Authors: Malcolm Macdonald
Boy blinked, unable to keep his eyes open. The words and the darkness spun around him.
“How dare you?” the senior repeated. “You needn’t think that we’ve forgotten the way you tried to blacken poor Lorrimer’s name. A man slips and falls and you, trying to make yourself out no end the hero, you accuse him of ‘unspeakable things.’ Well, we’ve had quite enough of your heroics. We’ll just see how heroic you are.”
Boy was not jolted fully awake until Blenkinsop, swift as a snake, darted a hand under the blankets, grabbed the nearest ankle and jerked the foot—Boy’s left foot—out over the side of the bed. In the same quick move he pirouetted round and sat down on the leg, imprisoning it. Boy’s foot now lay pinioned, toes up, between Blenkinsop’s knees. A great knobbly hand held it painfully bunched and vulnerable. The toes already wept and smarted where the skin had rubbed away on the gallery floorboards.
He saw Blenkinsop’s other hand, its fist in clenched silhouette against the gaslight, rise above the dark cliff of the shoulder. It floated in an unreal space, remote from him. It fell.
The world exploded in a riot of pain; his foot became a gulf that swallowed everything. He vanished, dissolving into that vast, molten anguish where his toes had been. He could see nothing in the sudden, searing light.
There was a thud. A voice, de Lacy’s, said, “You utter sod!” Blenkinsop’s weight vanished. De Lacy had clouted him with a boot swung by its laces.
The dorm began to return. The pain was still excruciating but no longer all-embracing. He was somewhat separate again from his agonizing toes. There was an argument going on. De Lacy was saying, “No you’re not! Swift’s chucked you out. You’re just an ordinary buck now. This isn’t the old days. If you lay a finger on any one of us again, we’ll go straight to Swift and you’ll get a house beating. And shan’t we just gloat!”
“You’ll be sorry you said that, de Lollipop,” Blenkinsop threatened. “I’ll be King o’ the Barn again yet. Then I’ll show you what toe-taps can really do!”
But at least twelve boys stood around him, all holding impromptu weapons. Through the pain Boy found time to wonder that de Lacy, who had been so petrified of Blenkinsop as King o’ the Barn, now stood up to him so calmly when the title was stripped away. Then he fell back to sleep.
In games of cruelty nature holds all the trumps. Her gift of oblivion allowed Boy to awaken not knowing he was at Fiennes, not remembering the savageries of the previous evening, his conscience wonderfully clear of all the uncertainties about Lorrimer’s death or survival. For several seconds the blissful state persisted. It was odd, because he had not awakened spontaneously. The cries of the pharaohs still rang around the room: “Come on everywhere! Stiffen up! Out o’ those chariots!” It was half-past six and dark as midnight inside the almost windowless dorm.

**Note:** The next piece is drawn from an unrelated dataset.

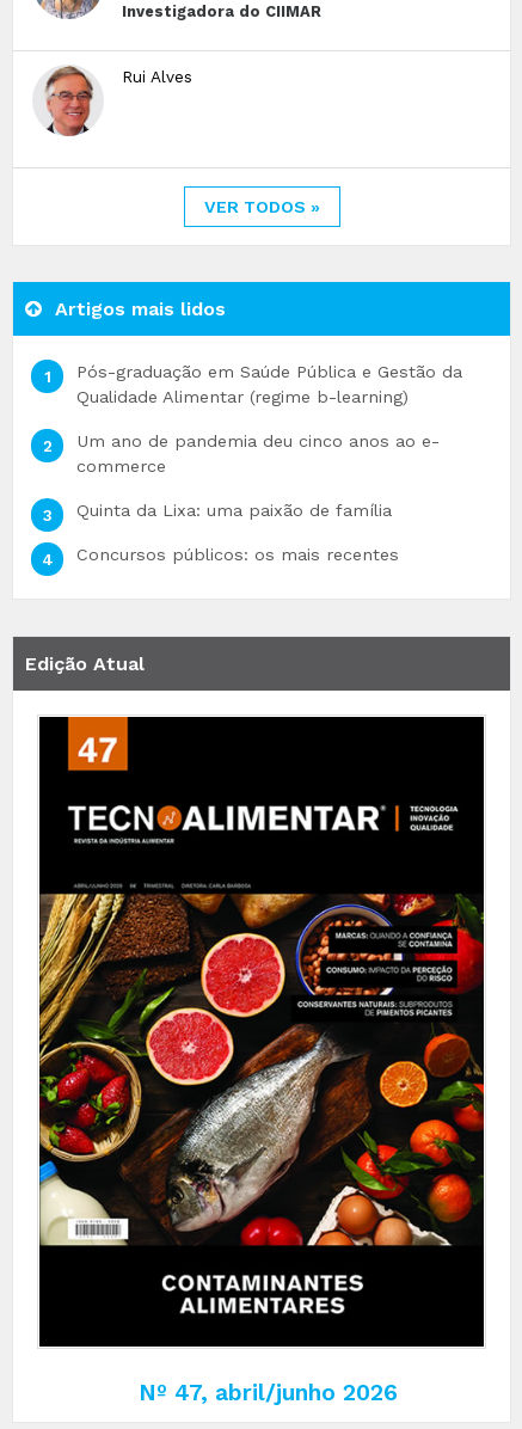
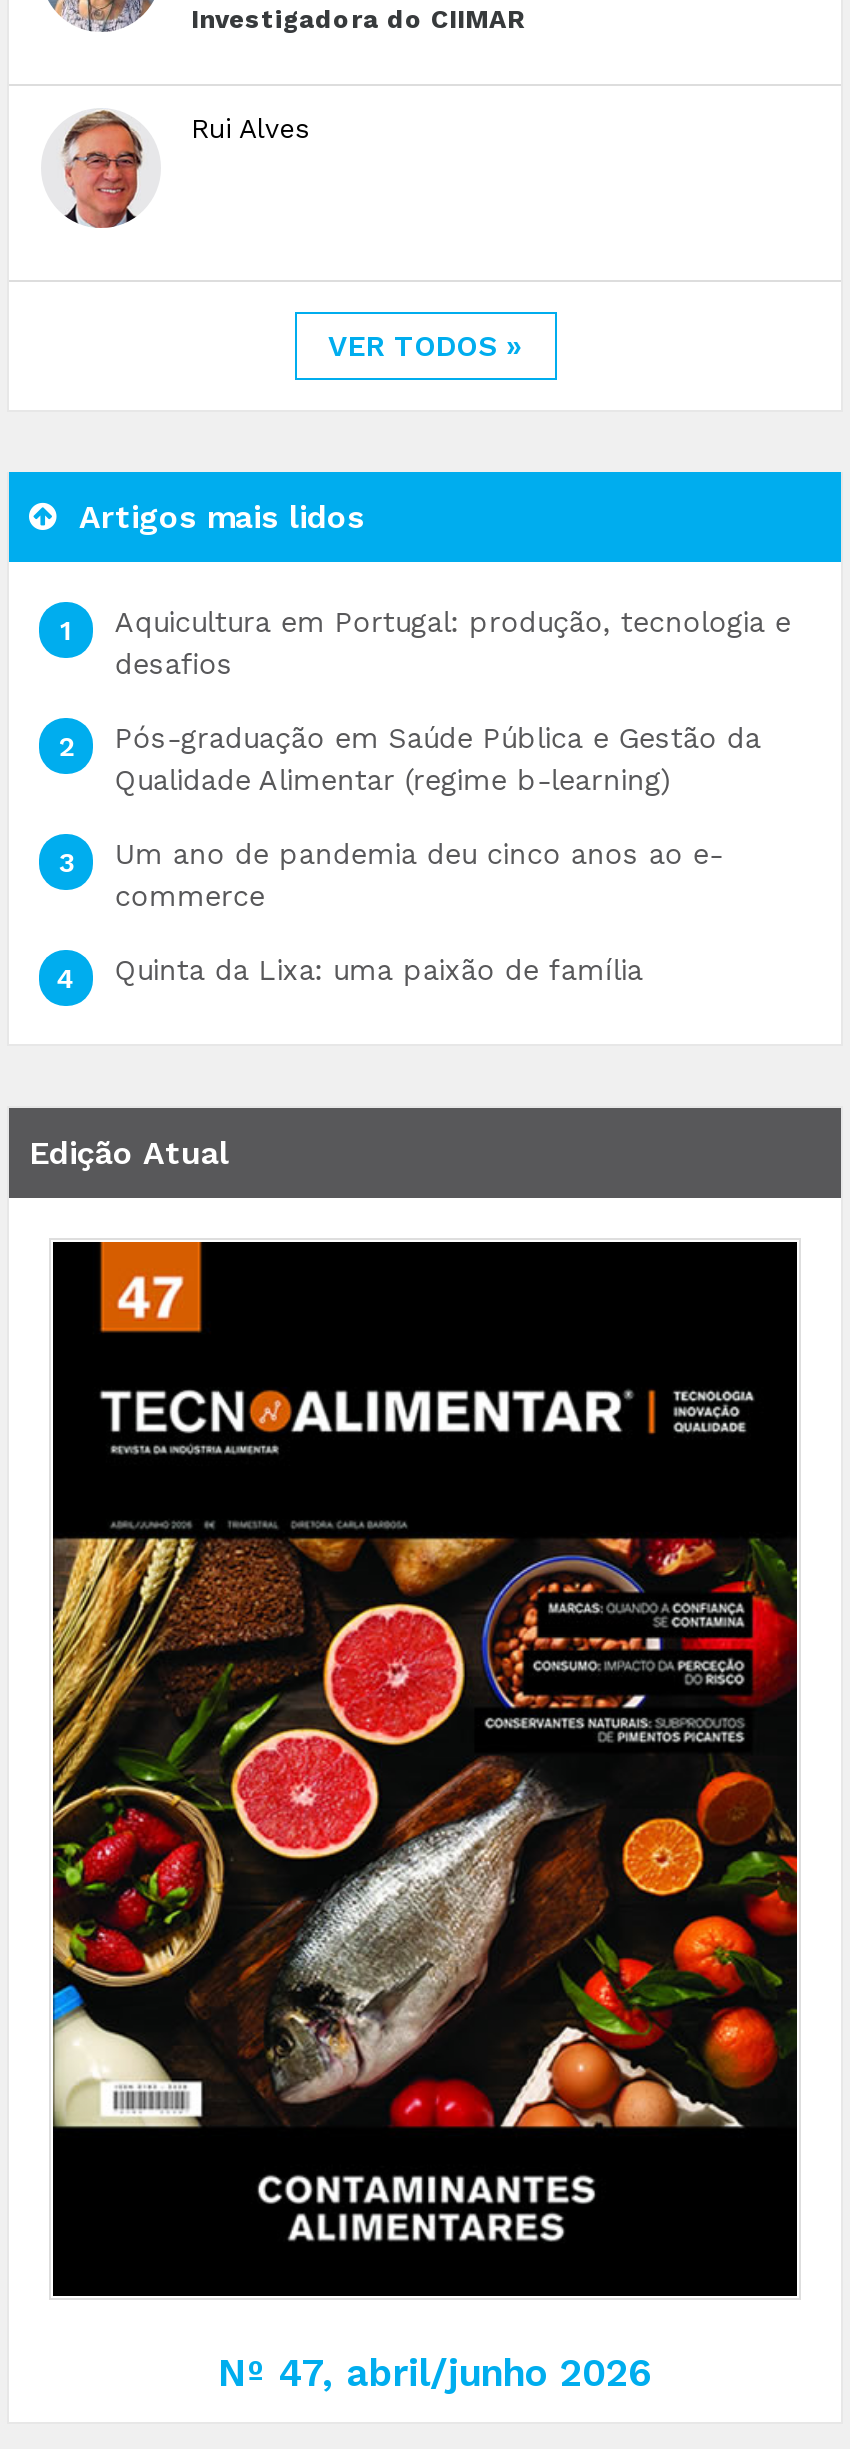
none -> [115,606,791,680] Aquicultura em Portugal: produção, tecnologia e | desafios
moved [76,362,462,520] -> [115,722,761,986]: Pós-graduação em Saúde Pública e Gestão da | Qualidade Alimentar (regime b-learning) | Um ano de pandemia deu cinco anos ao e- | commerce | Quinta da Lixa: uma paixão de família
[76,545,399,564] Concursos públicos: os mais recentes -> none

One pharaoh, Malaby, the one who had tied the rope around him last night, gave Boy’s toes a friendly tweak. “You, too, Stevenson ma.”
The pain, sudden and fierce, brought back all the rest: Blenkinsop, the beam,
drum-drum-drum…
and Lorrimer. What was the fate of boys who killed boys? Or even half-killed them?
“We’re all going for a little run.”
It was a new tradition at Fiennes that all the boys, from the meanest roe to the pharaohs, as well as the two younger masters, Mr. Cusack and Dr. Brockman (the bringer of this new tradition and its staunchest proponent), ran up the winding sheep paths to a cairn placed exactly one thousand feet above the school and a mere three hundred and twenty feet below the summit of Whernside; only on Sunday were the celebrants of Holy Communion excused—which went far to account for the school’s reputation for piety.
“Go in your vest and trousers,” de Lacy advised.
Boy hobbled painfully downstairs in the general crush from junior dorm. Nobody said that dreadful punishments awaited the last man back from the run but he had already been at Fiennes long enough not to need telling that sort of thing.
Going down the stairs, where the windows were at eye level, he saw that the dawn was, in fact, well advanced. Caspar joined him in the passageway that led to the yard—the old cloisters.
“How’s the foot?” he asked.
Boy shrugged. “It will heal.”
“I’d love the chance to hurt Blenkinsop. My toes are raw.”
“Did he do the same to you, before me?”
“No.” Caspar coloured. “He keeps trying to tickle my wetty. I hate him. His breath smells.”
“What’s going to happen about Lorrimer, I wonder.”
“It depends on how idiotic you are,” Caspar said, thinking that Boy was merely asking about which story they should all tell.
The sun was just rising as they came out into the yard. They could not yet see the globe itself but it struck a pink sheen across the cold, lichen-eaten stones of the school buildings. The sky was a russet grey, hovering between the purple of night and the red of sunrise. Not a cloud was in sight. It was very cold and still. Everything, even little pebbles that normally would have kicked loosely away or wobbled underfoot, seemed to have been cast in a single block of iron and painted to resemble a frozen world. The exit from the schoolyard onto the moor lay through an arch flanked by four giant stone troughs, filled with water and capped with thick sheets of ice.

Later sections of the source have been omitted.